• [What the exercise asks] Although the records include pictures, print only the rest, exactly as written.

• [Recorded information]
[Start of section]

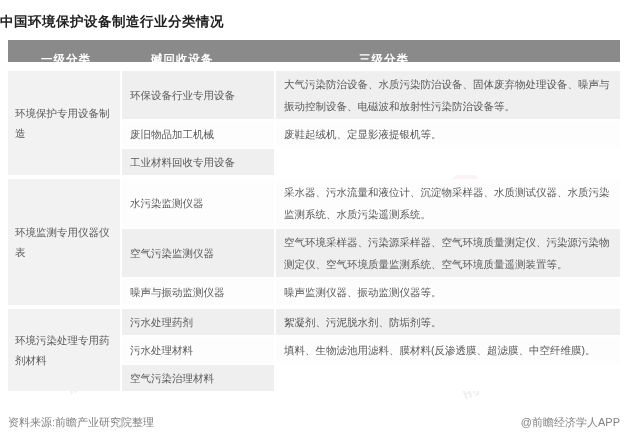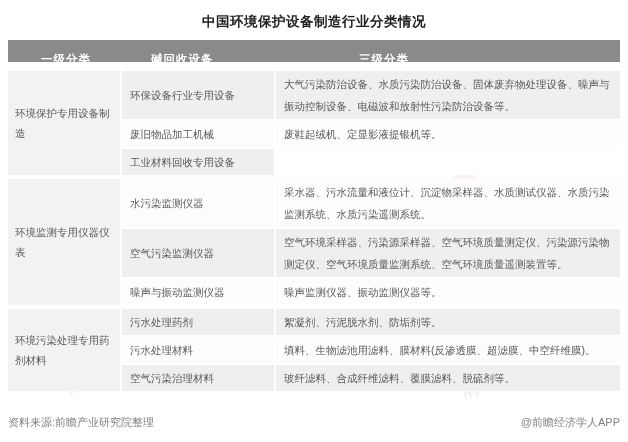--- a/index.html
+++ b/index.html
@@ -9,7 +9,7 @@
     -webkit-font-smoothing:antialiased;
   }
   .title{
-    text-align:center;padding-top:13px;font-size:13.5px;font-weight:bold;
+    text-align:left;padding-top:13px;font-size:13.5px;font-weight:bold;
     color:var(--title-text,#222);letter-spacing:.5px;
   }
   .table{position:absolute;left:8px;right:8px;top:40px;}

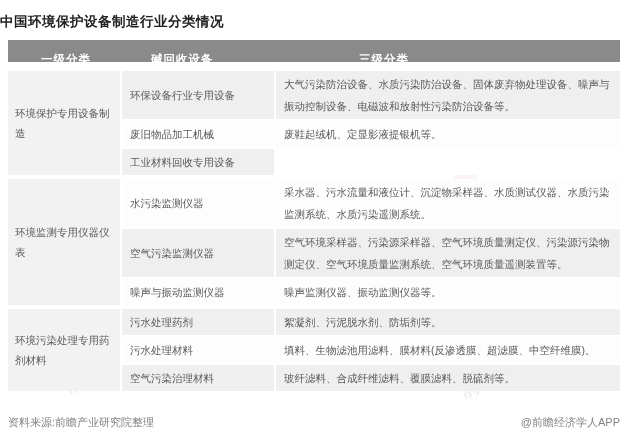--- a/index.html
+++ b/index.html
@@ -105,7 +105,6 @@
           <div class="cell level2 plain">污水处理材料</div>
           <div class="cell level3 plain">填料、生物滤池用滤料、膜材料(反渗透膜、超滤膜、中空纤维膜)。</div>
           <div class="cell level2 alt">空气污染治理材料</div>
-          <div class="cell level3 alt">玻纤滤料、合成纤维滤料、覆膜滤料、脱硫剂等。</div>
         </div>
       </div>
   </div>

[End of section]

• [Task result]
--- a/index.html
+++ b/index.html
@@ -9,7 +9,7 @@
     -webkit-font-smoothing:antialiased;
   }
   .title{
-    text-align:center;padding-top:13px;font-size:13.5px;font-weight:bold;
+    text-align:left;padding-top:13px;font-size:13.5px;font-weight:bold;
     color:var(--title-text,#222);letter-spacing:.5px;
   }
   .table{position:absolute;left:8px;right:8px;top:40px;}

--- a/index.html
+++ b/index.html
@@ -105,7 +105,6 @@
           <div class="cell level2 plain">污水处理材料</div>
           <div class="cell level3 plain">填料、生物滤池用滤料、膜材料(反渗透膜、超滤膜、中空纤维膜)。</div>
           <div class="cell level2 alt">空气污染治理材料</div>
-          <div class="cell level3 alt">玻纤滤料、合成纤维滤料、覆膜滤料、脱硫剂等。</div>
         </div>
       </div>
   </div>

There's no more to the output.